**What to produce**
Repeat exactly what appears from the opening line of the listing to the line with "(265, 296) none", inclusive.

**Extracted information**
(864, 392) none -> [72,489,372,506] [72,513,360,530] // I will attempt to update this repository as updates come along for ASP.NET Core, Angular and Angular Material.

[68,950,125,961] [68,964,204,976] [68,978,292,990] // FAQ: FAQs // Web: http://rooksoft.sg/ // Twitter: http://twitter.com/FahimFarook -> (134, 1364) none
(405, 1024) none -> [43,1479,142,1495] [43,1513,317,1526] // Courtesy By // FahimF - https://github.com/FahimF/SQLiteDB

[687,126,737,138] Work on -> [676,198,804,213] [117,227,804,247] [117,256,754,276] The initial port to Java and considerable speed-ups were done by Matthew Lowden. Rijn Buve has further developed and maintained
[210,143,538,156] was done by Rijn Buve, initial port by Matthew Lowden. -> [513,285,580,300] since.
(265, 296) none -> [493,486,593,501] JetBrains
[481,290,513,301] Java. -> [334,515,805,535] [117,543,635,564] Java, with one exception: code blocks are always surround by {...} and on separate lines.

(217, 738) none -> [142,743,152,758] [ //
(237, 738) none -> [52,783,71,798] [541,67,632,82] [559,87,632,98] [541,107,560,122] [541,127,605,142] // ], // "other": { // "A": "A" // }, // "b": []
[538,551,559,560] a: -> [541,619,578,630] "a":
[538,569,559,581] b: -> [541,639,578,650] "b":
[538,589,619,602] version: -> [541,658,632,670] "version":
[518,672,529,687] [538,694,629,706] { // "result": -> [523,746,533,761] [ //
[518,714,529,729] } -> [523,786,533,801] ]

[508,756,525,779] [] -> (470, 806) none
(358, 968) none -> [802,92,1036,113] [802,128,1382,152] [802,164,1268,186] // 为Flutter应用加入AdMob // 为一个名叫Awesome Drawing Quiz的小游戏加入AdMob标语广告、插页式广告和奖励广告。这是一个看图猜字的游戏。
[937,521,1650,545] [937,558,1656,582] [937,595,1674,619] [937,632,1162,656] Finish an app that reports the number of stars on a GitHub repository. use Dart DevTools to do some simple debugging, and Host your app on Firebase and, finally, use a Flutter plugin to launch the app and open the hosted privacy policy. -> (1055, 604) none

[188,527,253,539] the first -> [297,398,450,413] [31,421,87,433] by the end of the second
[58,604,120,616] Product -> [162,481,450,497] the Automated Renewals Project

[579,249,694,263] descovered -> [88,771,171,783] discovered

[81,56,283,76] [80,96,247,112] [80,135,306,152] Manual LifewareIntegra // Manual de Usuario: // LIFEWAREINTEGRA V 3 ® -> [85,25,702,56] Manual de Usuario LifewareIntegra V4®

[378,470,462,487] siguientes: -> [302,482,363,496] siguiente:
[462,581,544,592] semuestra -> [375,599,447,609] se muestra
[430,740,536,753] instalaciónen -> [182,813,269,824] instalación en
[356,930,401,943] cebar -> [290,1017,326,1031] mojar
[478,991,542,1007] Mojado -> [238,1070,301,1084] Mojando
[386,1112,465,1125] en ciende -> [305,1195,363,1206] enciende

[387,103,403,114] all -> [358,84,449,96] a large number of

**Reply to the task**
(864, 392) none -> [72,489,372,506] [72,513,360,530] // I will attempt to update this repository as updates come along for ASP.NET Core, Angular and Angular Material.

[68,950,125,961] [68,964,204,976] [68,978,292,990] // FAQ: FAQs // Web: http://rooksoft.sg/ // Twitter: http://twitter.com/FahimFarook -> (134, 1364) none
(405, 1024) none -> [43,1479,142,1495] [43,1513,317,1526] // Courtesy By // FahimF - https://github.com/FahimF/SQLiteDB

[687,126,737,138] Work on -> [676,198,804,213] [117,227,804,247] [117,256,754,276] The initial port to Java and considerable speed-ups were done by Matthew Lowden. Rijn Buve has further developed and maintained
[210,143,538,156] was done by Rijn Buve, initial port by Matthew Lowden. -> [513,285,580,300] since.
(265, 296) none -> [493,486,593,501] JetBrains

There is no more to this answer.